¿Está demostrado que Fujimori es culpable? Sí, lo está
Han transcurrido ya varias semanas, casi un mes, desde que se expidió la sentencia por la que se condena al ex presidente Alberto Fujimori a 25 años de prisión por las matanzas de Barrios Altos y La Cantuta y los secuestros del periodista Gorriti y del empresario Dyer.
El tiempo que ha pasado permite ratificar que estamos ante una sentencia sumamente rigurosa y bien sustentada, después de un proceso impecable, que se basa en lo mejor del desarrollo producido en el derecho nacional de diferentes países y, sobre todo, en el derecho internacional para el juzgamiento de este tipo de casos, que no corresponden al clásico homicidio sino a violaciones de derechos humanos perpetradas recurrentemente como parte de una estrategia definida y aplicada por un régimen político autoritario y hasta dictatorial como fue el de Fujimori y Montesinos.
Por eso buena parte de esta edición de ideele está dedicada a resaltar y analizar jurídicamente algunos de los principales fundamentos utilizados por la justicia peruana en esta sentencia. Desde cómo se llega a la autoría mediata en crímenes —calificados en el mismo fallo— de Estado y de lesa humanidad, hasta qué razonamientos conceden un determinado nivel probatorio a sentencias de la Corte Interamericana y a lo dicho por la Comisión de la Verdad y Reconciliación. En las siguientes ediciones continuaremos analizando otros temas contenidos en esta sentencia.

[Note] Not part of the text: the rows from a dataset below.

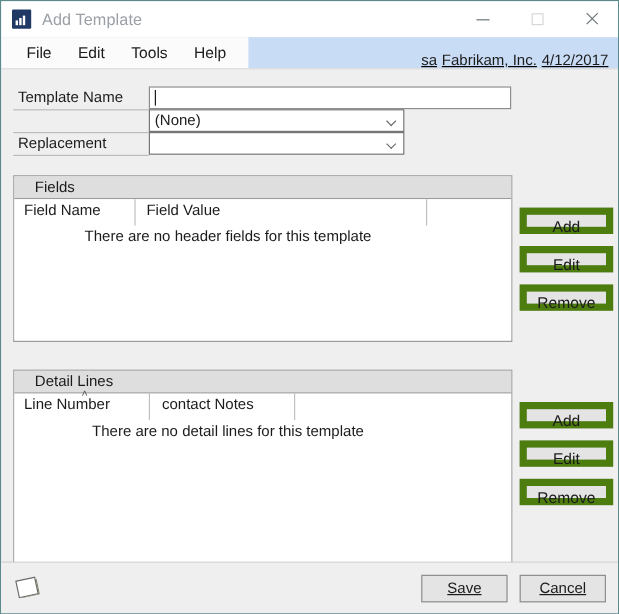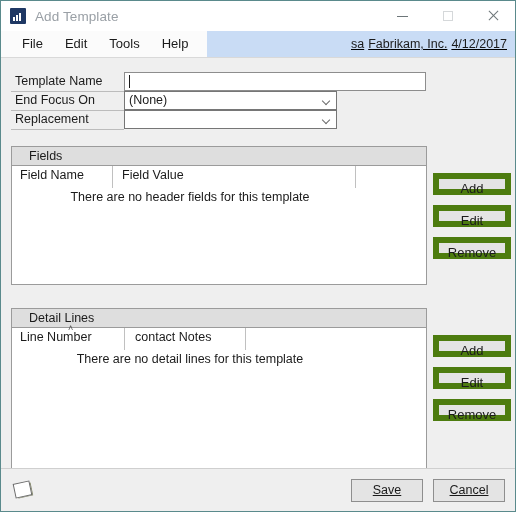"File" .menubar { align-items: center -> flex-end }
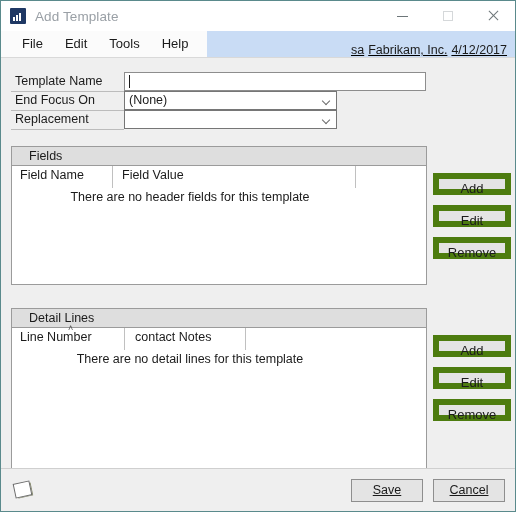"End Focus On" div.form-label { html: <div>End Focus On</div> -> none }
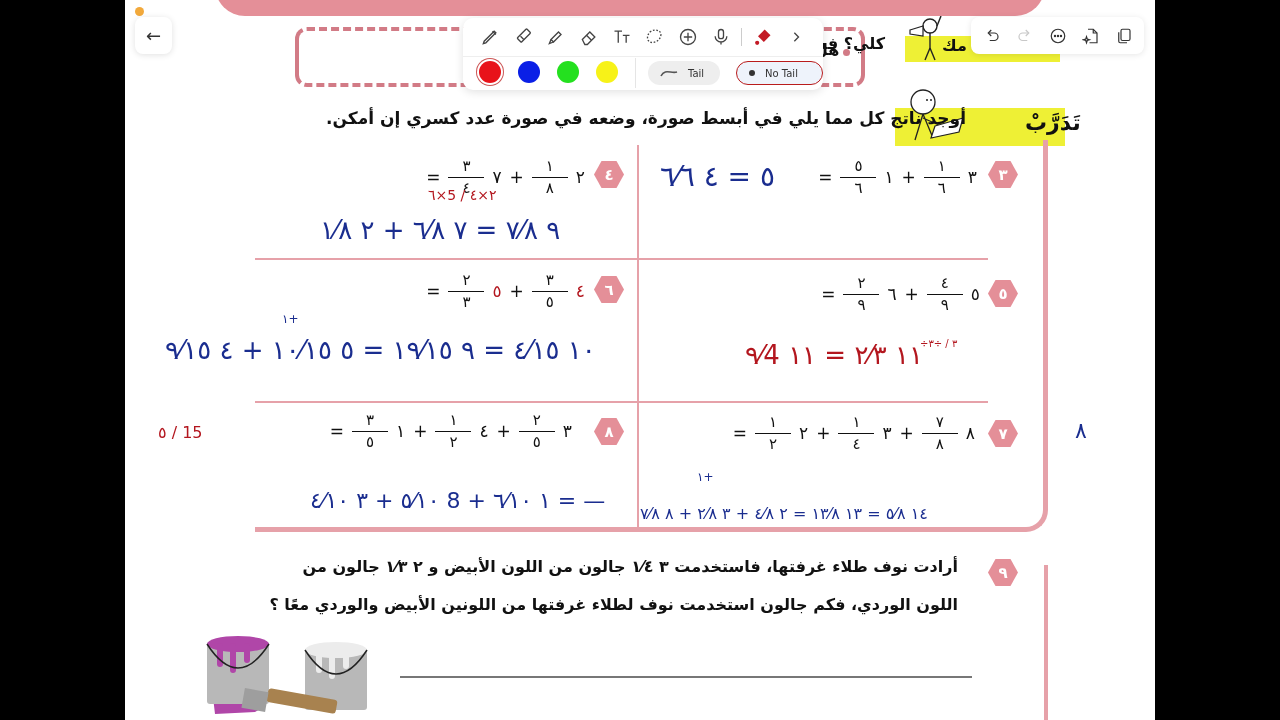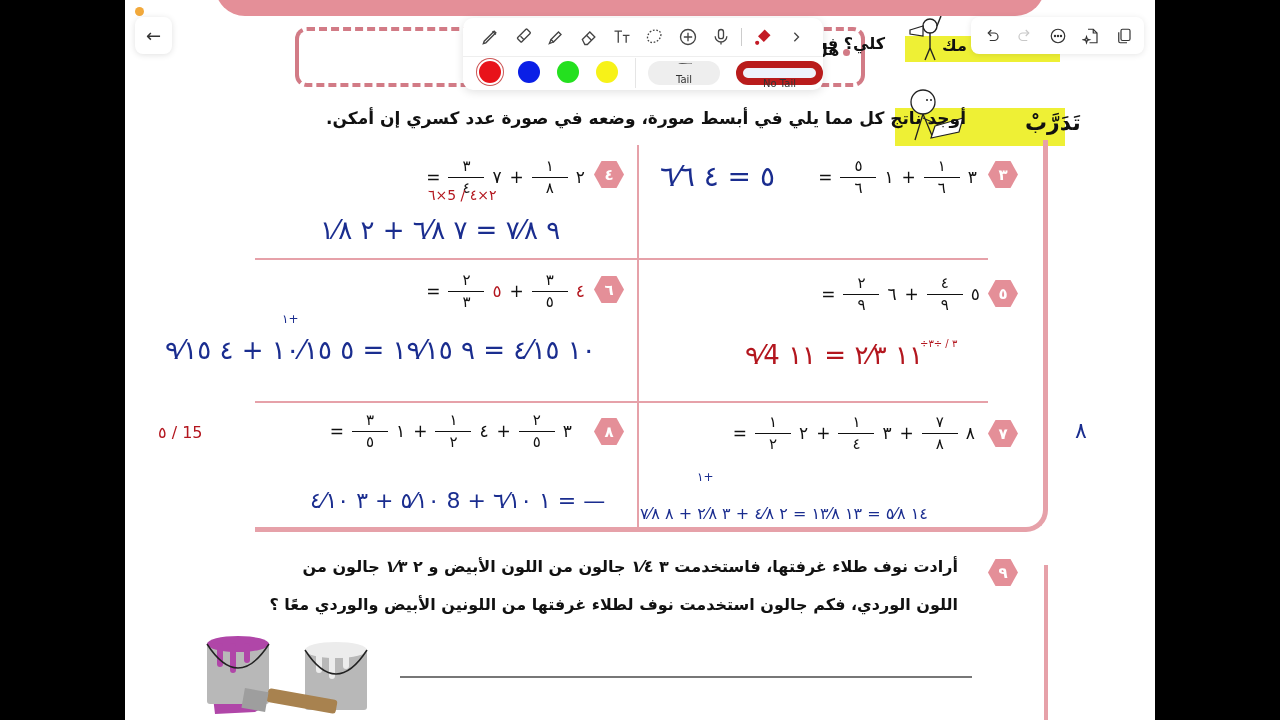"Tail" .pill { flex-direction: column -> none }
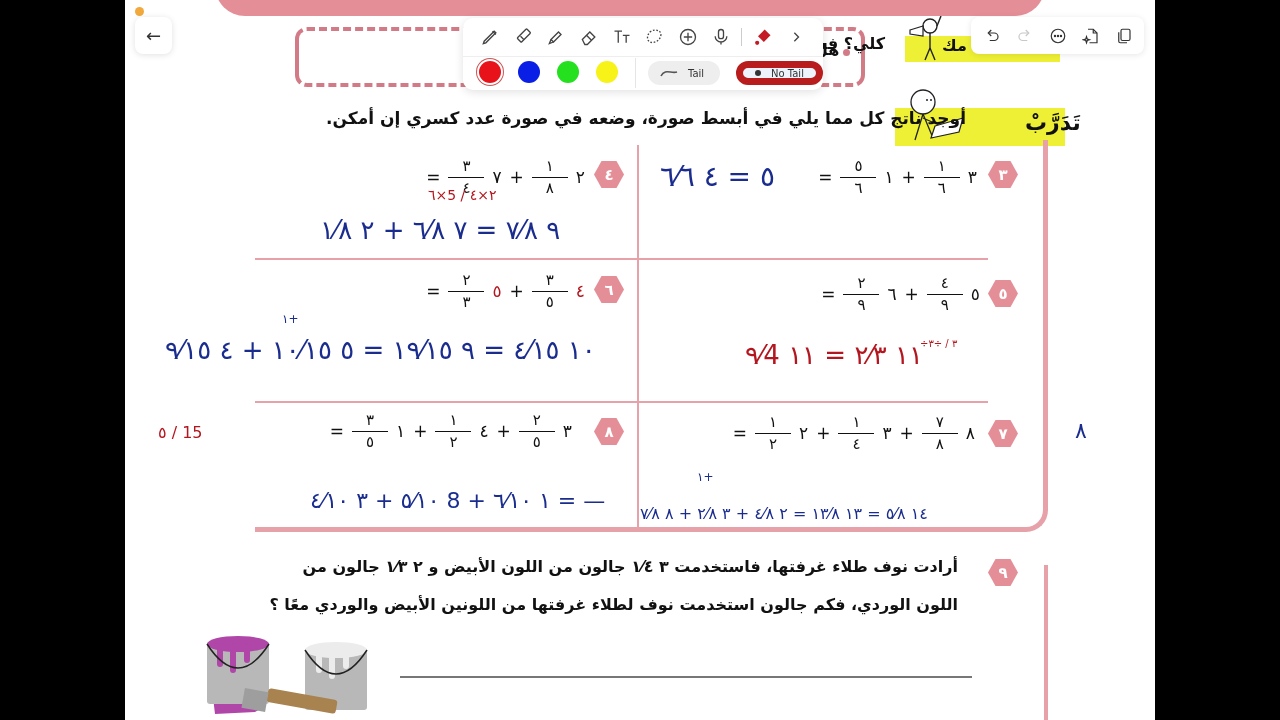"No Tail" .pill-notail { border: 7px solid #b91c1c -> 1px solid #b91c1c }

Comentamos también algunos de los recursos con los que el fujimorismo está intentando meter miedo en determinados sectores y jalar agua para su molino: tarde o temprano vendrá el indulto, esté permitido o no; o cuidado, que después vienen por ustedes.
Y con esta sentencia, ¿gana o pierde la Keiko? Parte de la estrategia del fujimorismo consiste en hacernos creer que ella ha ganado, gana y ganará. Este número de ideele cuestiona también esta creencia. Lo que no quiere decir que no haya que dar batalla tras batalla para evitarlo; proceso que ya comenzó, porque está visto que los fujimoristas aplicarán su tan querido y añorado “vale todo” para tumbarse la sentencia en segunda instancia. Poco probable pero, ojo, no imposible.
Este juicio histórico no solo ha servido para demostrar la culpabilidad de Fujimori. También ha puesto en claro, por la forma cómo se ha defendido en la sala y especialmente en su alegato final (mentira tras mentira), que el Chino sigue siendo “genio y figura hasta la sepultura”, idea que se desarrolla en el video hecho por Patricia Wiesse sobre el perfil de este “hombre de atrás”, que podrá ser apreciado en ideele on line desde el lunes.
Nos toca ahora, como derecho y responsabilidad, hacer todo lo posible, dentro del marco legal vigente, para que se confirme el fallo en segunda instancia, dada su enorme importancia para la vigencia de los derechos humanos y la democracia en el Perú. Y eso nos obligará a estar preparados para enfrentar, insistimos, las estrategias fujimoristas propias de los 1990, que también identificamos en esta edición.
¿Está demostrado que el sistema de justicia del Perú (jueces y fiscales) puede impartir justicia no solo bien sino de manera ejemplar? Sí, lo está. Actuación y decisión históricas, que constituyen un paso significativo para la redignificación de la justicia en el Perú y su reconciliación con la ciudadanía. Al César lo que es del César.